The good news is that both Shiro and the bayard escape Zarkon’s clutches because of Voltron, and though Zarkon intended to use them, they instead become the strongest weapons to fight against him. They will always feel the effects of Zarkon’s influence and ownership–the bayard because of Zarkon’s former paladin connections, and Shiro because of his arm and PTSD–but they still fight. In the end, it is Zarkon’s obsession with them as his former ‘possessions’ that becomes his downfall. So deep is his trauma that Shiro actually waits until it looks like they’re about to die (when Voltron is in an electric headlock) to activate his bayard. Why? Because he doesn’t trust his arm, he doesn’t trust his hold on the bayard or the lion (don’t even get me STARTED on how the lion–down it’s right-hand weapon and still somewhat under Zarkon’s control–represents Shiro himself), and as a result he doesn’t trust himself to be stronger than Zarkon. 

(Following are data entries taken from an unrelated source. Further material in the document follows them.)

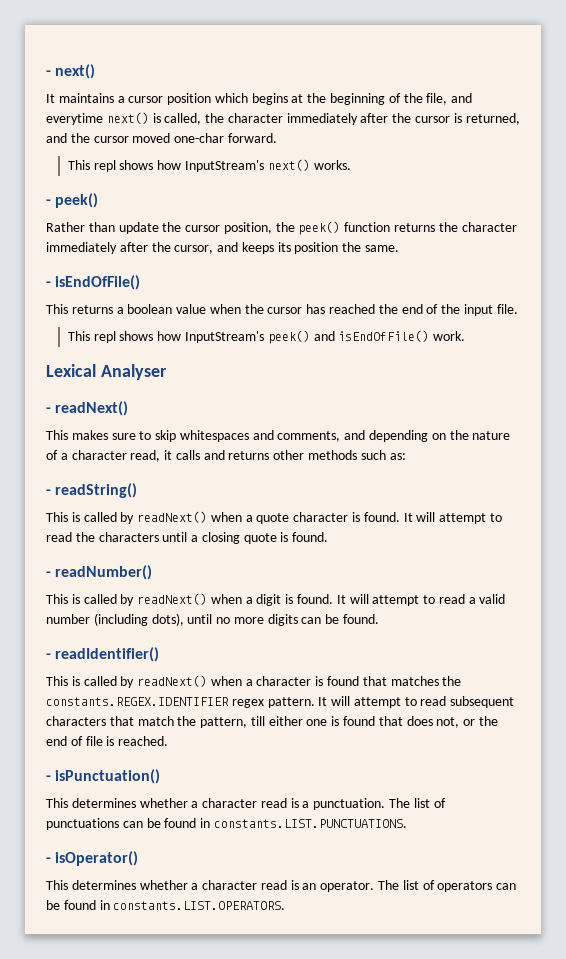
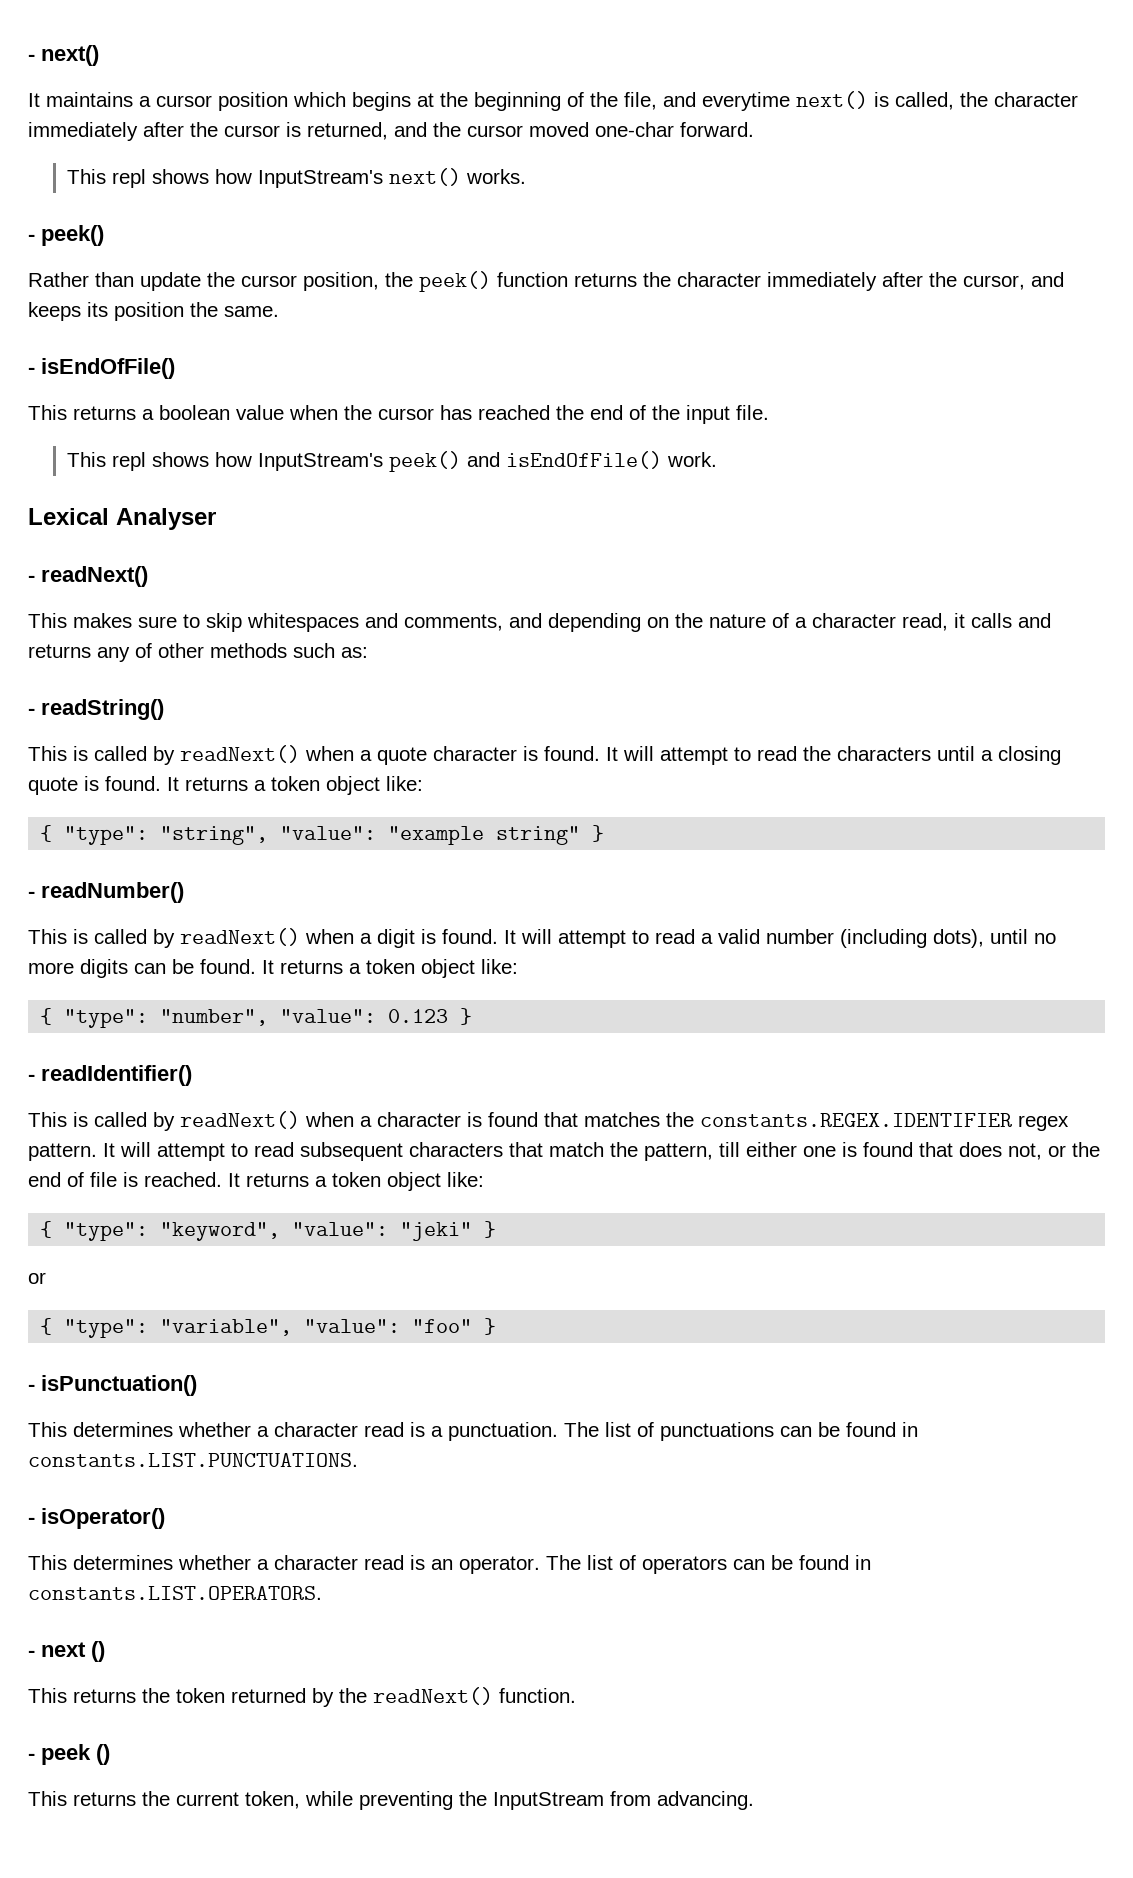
(270, 455) none -> [97,643,152,662] any of
(329, 537) none -> [167,776,423,795] [40,825,605,845] It returns a token object like: // { "type": "string", "value": "example string" }
(380, 619) none -> [262,959,518,978] [40,1008,473,1028] It returns a token object like: // { "type": "number", "value": 0.123 }
(169, 741) none -> [228,1172,484,1191] [40,1221,497,1241] [28,1272,46,1284] [40,1318,497,1338] It returns a token object like: // { "type": "keyword", "value": "jeki" } // or // { "type": "variable", "value": "foo" }
(286, 905) none -> [28,1641,105,1662] [28,1687,576,1707] [28,1744,110,1765] [28,1791,754,1810] // - next () // This returns the token returned by the readNext() function. // - peek () // This returns the current token, while preventing the InputStream from advancing.

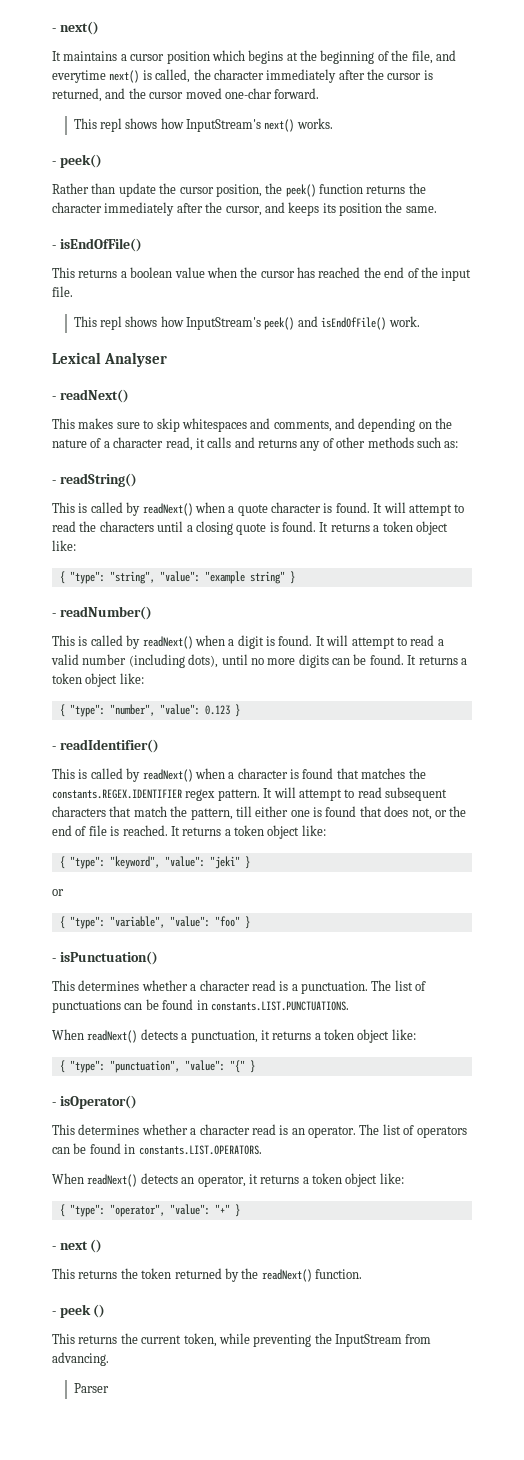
(358, 1460) none -> [52,1029,416,1043] [59,1060,255,1073] // When readNext() detects a punctuation, it returns a token object like: // { "type": "punctuation", "value": "{" }
(322, 1593) none -> [52,1173,404,1187] [59,1204,240,1217] // When readNext() detects an operator, it returns a token object like: // { "type": "operator", "value": "+" }
(754, 1800) none -> [73,1383,109,1393] // Parser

Even when Shiro finally gets the bayard back, he doesn’t call it his bayard, or the black bayard; he calls it Zarkon’s bayard (and it looks the part). This can be seen as a mirror for how Shiro sees himself: even though it’s a bayard, Zarkon tainted it, and now it doesn’t belong to him even though it’s rightfully his and he has it in his hands (which, ironically, is still technically Zarkon’s hand… you get the picture).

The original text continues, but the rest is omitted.